I really don't think it's possible for there to be too many articles telling
startup founders not to fuck up payroll withholding. It's that important.

------
toast0
It's not clear how much of that is penalties and how much was the original
amount unknowingly owed. The CEO didn't really cost the company the original
amount, he just was unaware of it (and may have made different choices if
aware)

------
bacon_waffle
Just a friendly reminder that payroll tax is not inherently hard, though US
payroll tax may be.

Down here in New Zealand, for instance, it's quite reasonable to manage
payroll for a smallish company yourself. There are some services/tools which
people seem to like too.

In the case of an employee without student loans nor child support payments:
once a month, the employer submits some information and pays tax to IRD,
usually online. Inputs are the employee's gross income, their IRD number, and
the contribution rate to their KiwiSaver (retirement plan). Outputs are
effectively four numbers: pay the employee $A, send the IRD $B, and then the
company needs to record two other amounts which relate to KiwiSaver. Manually
dealing with the last two bits may even be obsolete - there's a new process
available now, but I haven't switched to it yet.

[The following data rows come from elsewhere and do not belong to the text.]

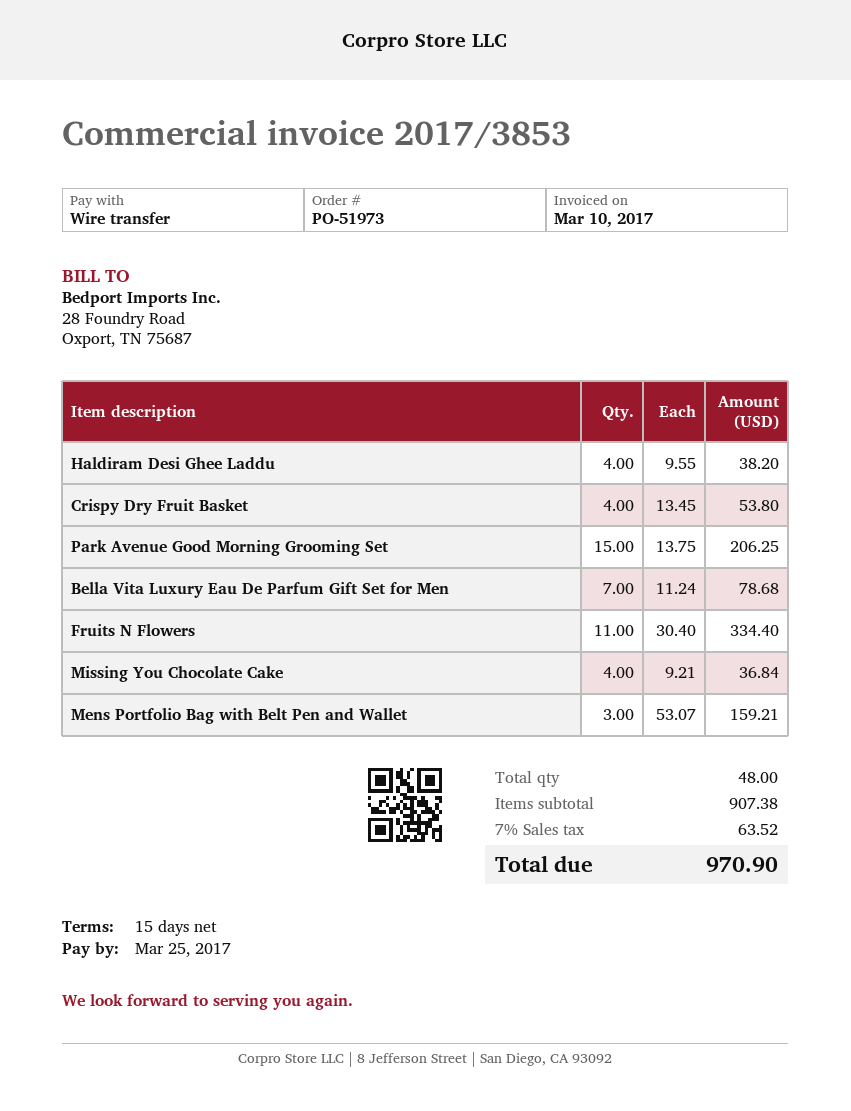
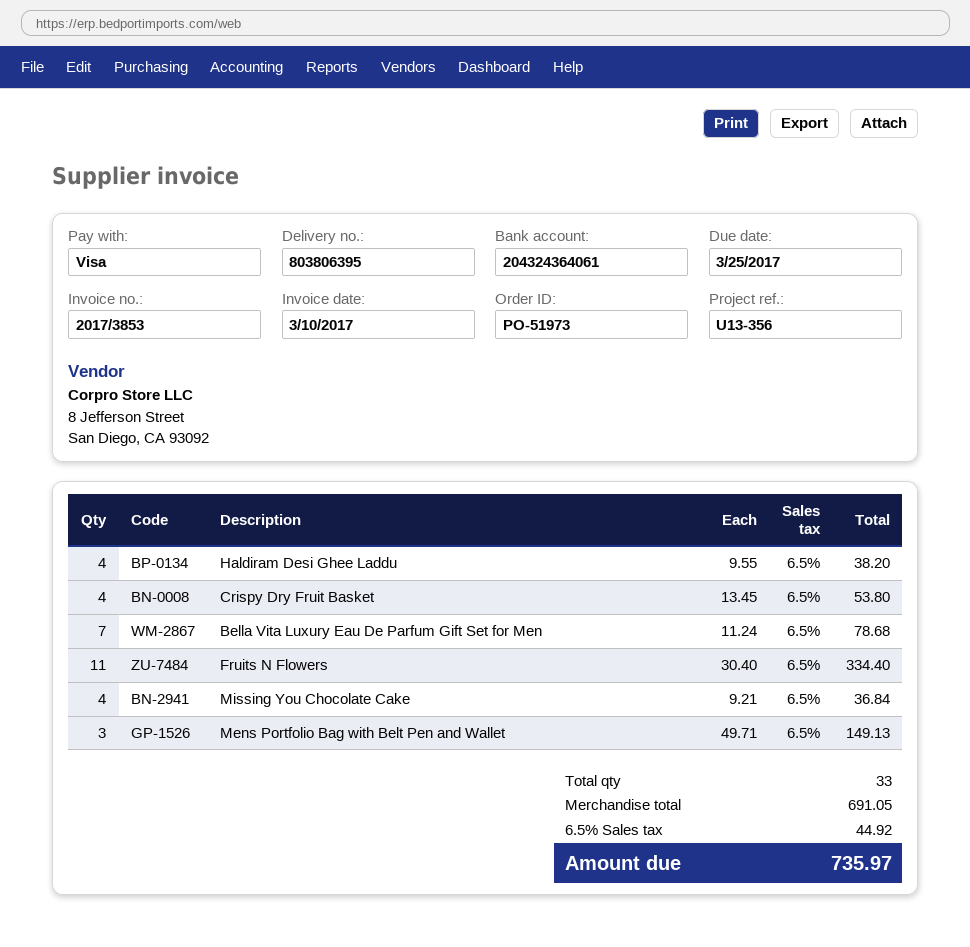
payment method: bank transfer -> Visa
Park Avenue Good Morning Grooming Set: 15 x 13.75 = 206.25 -> none
Mens Portfolio Bag with Belt Pen and Wallet: 3 x 53.07 = 159.21 -> 3 x 49.71 = 149.13
total quantity: 48 -> 33
subtotal: 907.38 -> 691.05
tax: 7% = 63.52 -> 6.5% = 44.92
total: 970.90 -> 735.97

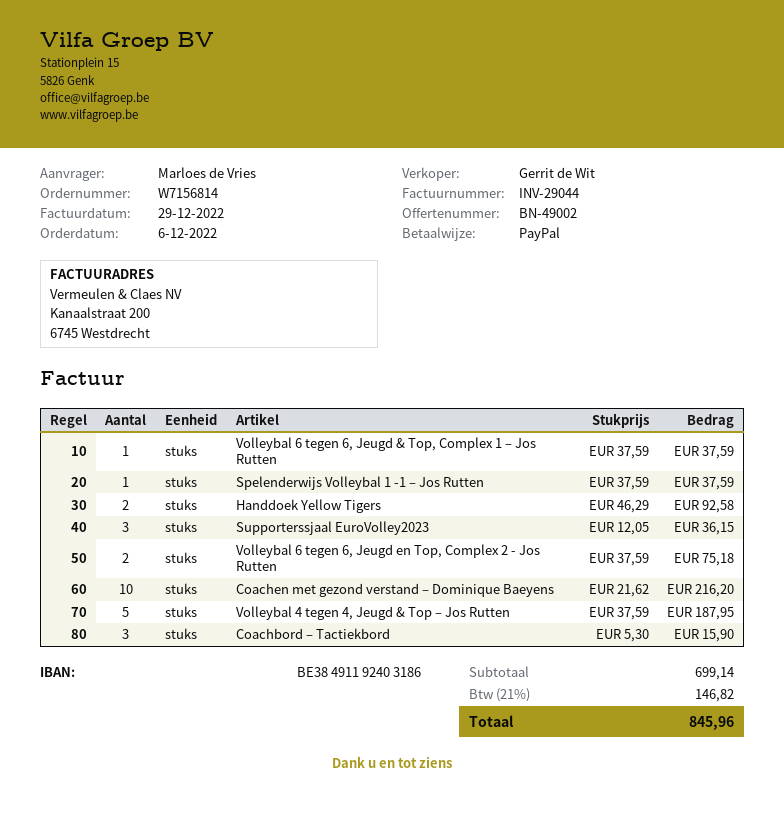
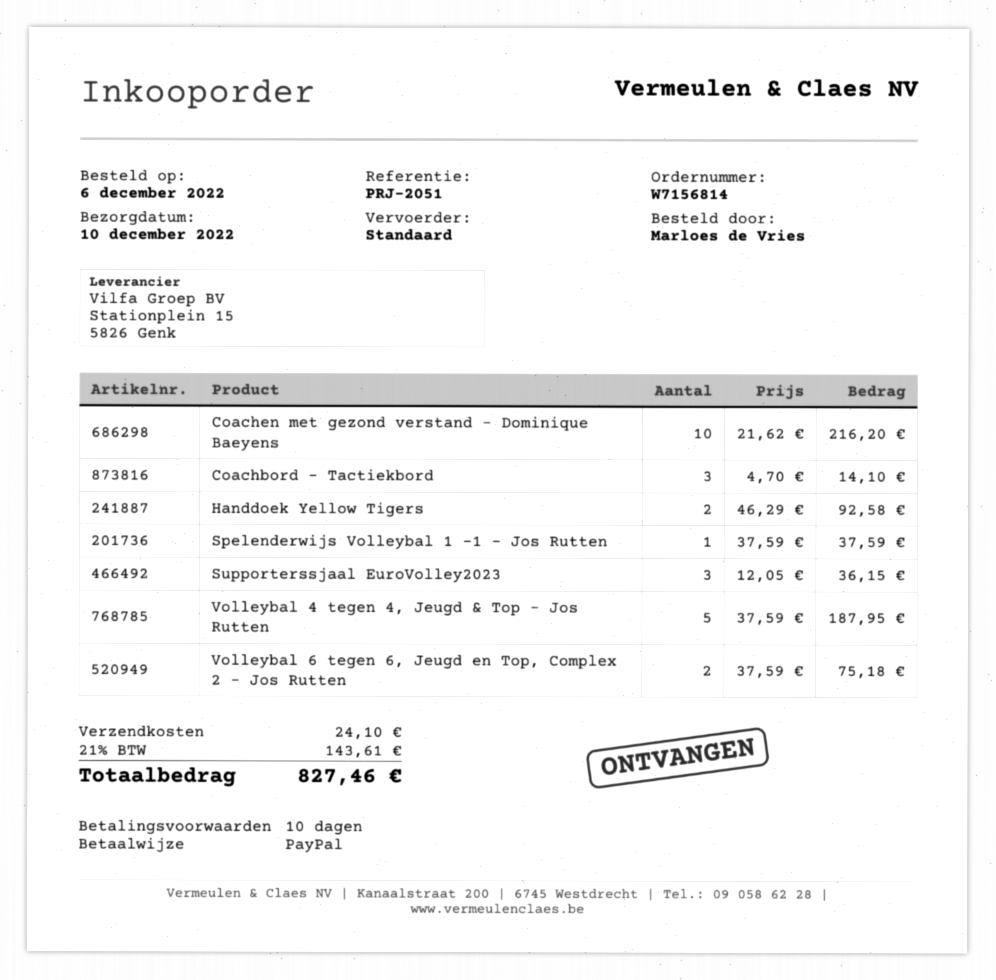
Volleybal 6 tegen 6, Jeugd & Top, Complex 1 – Jos Rutten: 1 x 37.59 = 37.59 -> none
Coachbord – Tactiekbord: 3 x 5.30 = 15.90 -> 3 x 4.70 = 14.10
shipping: none -> 24.10
tax: 21% = 146.82 -> 21% = 143.61
total: 845.96 -> 827.46

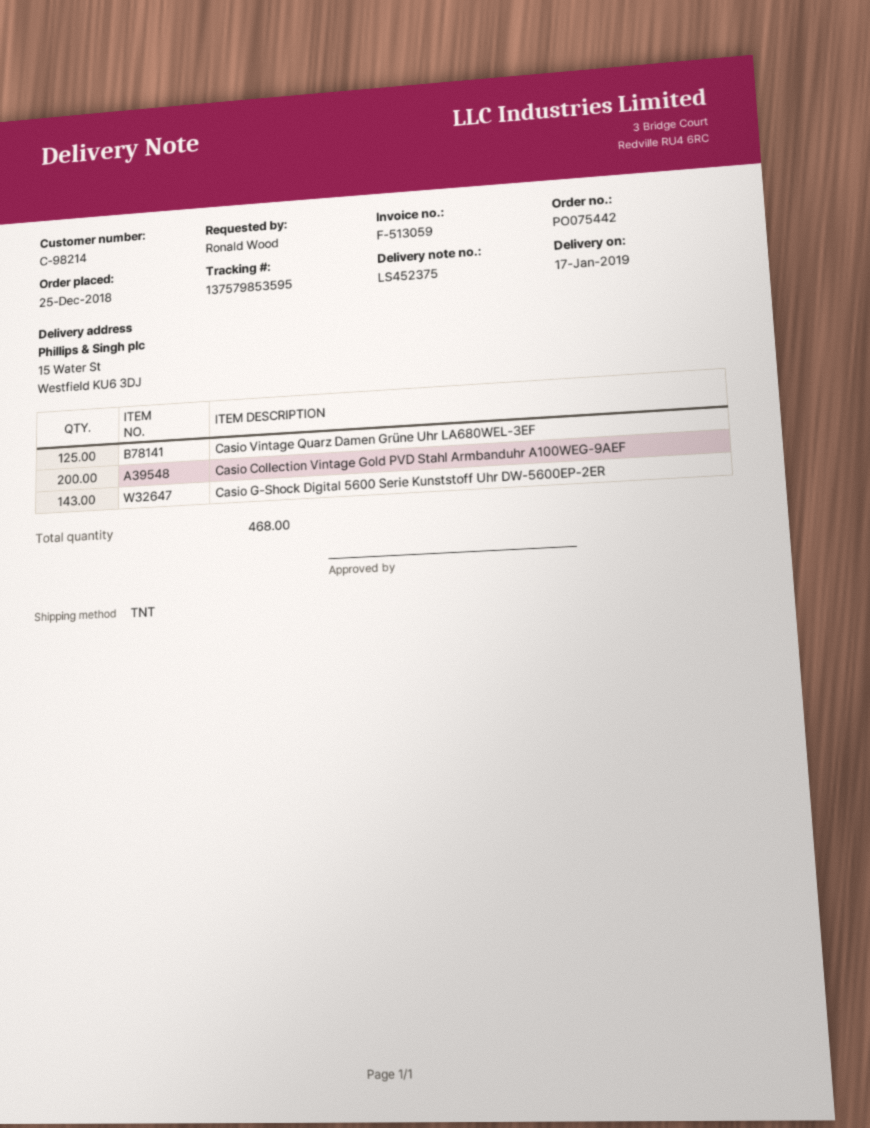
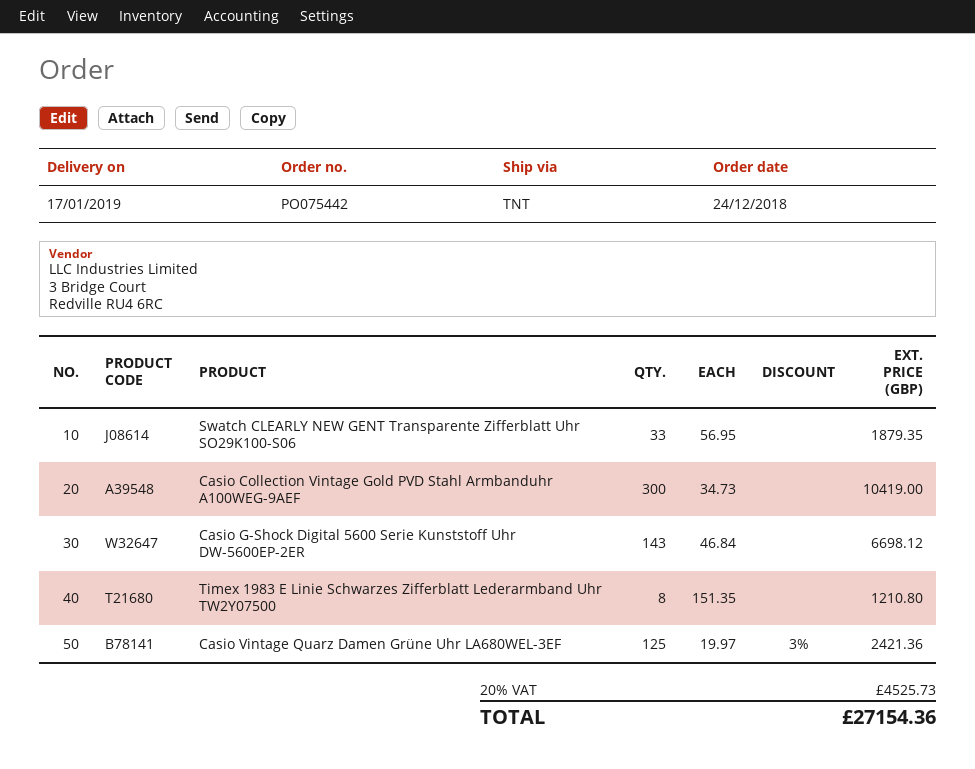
order date: 2018-12-25 -> 2018-12-24
Casio Collection Vintage Gold PVD Stahl Armbanduhr A100WEG-9AEF: 200 -> 300
Swatch CLEARLY NEW GENT Transparente Zifferblatt Uhr SO29K100-S06: none -> 33
Timex 1983 E Linie Schwarzes Zifferblatt Lederarmband Uhr TW2Y07500: none -> 8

This online calculator shows most of the work required
[https://www.ird.govt.nz/calculators/keyword/kiwisaver/calcul...](https://www.ird.govt.nz/calculators/keyword/kiwisaver/calculator-
paye.html)

Income tax is also quite easy from the employee's perspective: decide how much
to contribute to KiwiSaver (usually when you start the job), do your work, and
receive your pay. There's no annual tax return to file for most people, as the
right amount of money shows up in the right places.

------
klinskyc
Was it normal in 2012 to not use a payroll company? This has become a non-
issue due to companies like Gusto or Justworks.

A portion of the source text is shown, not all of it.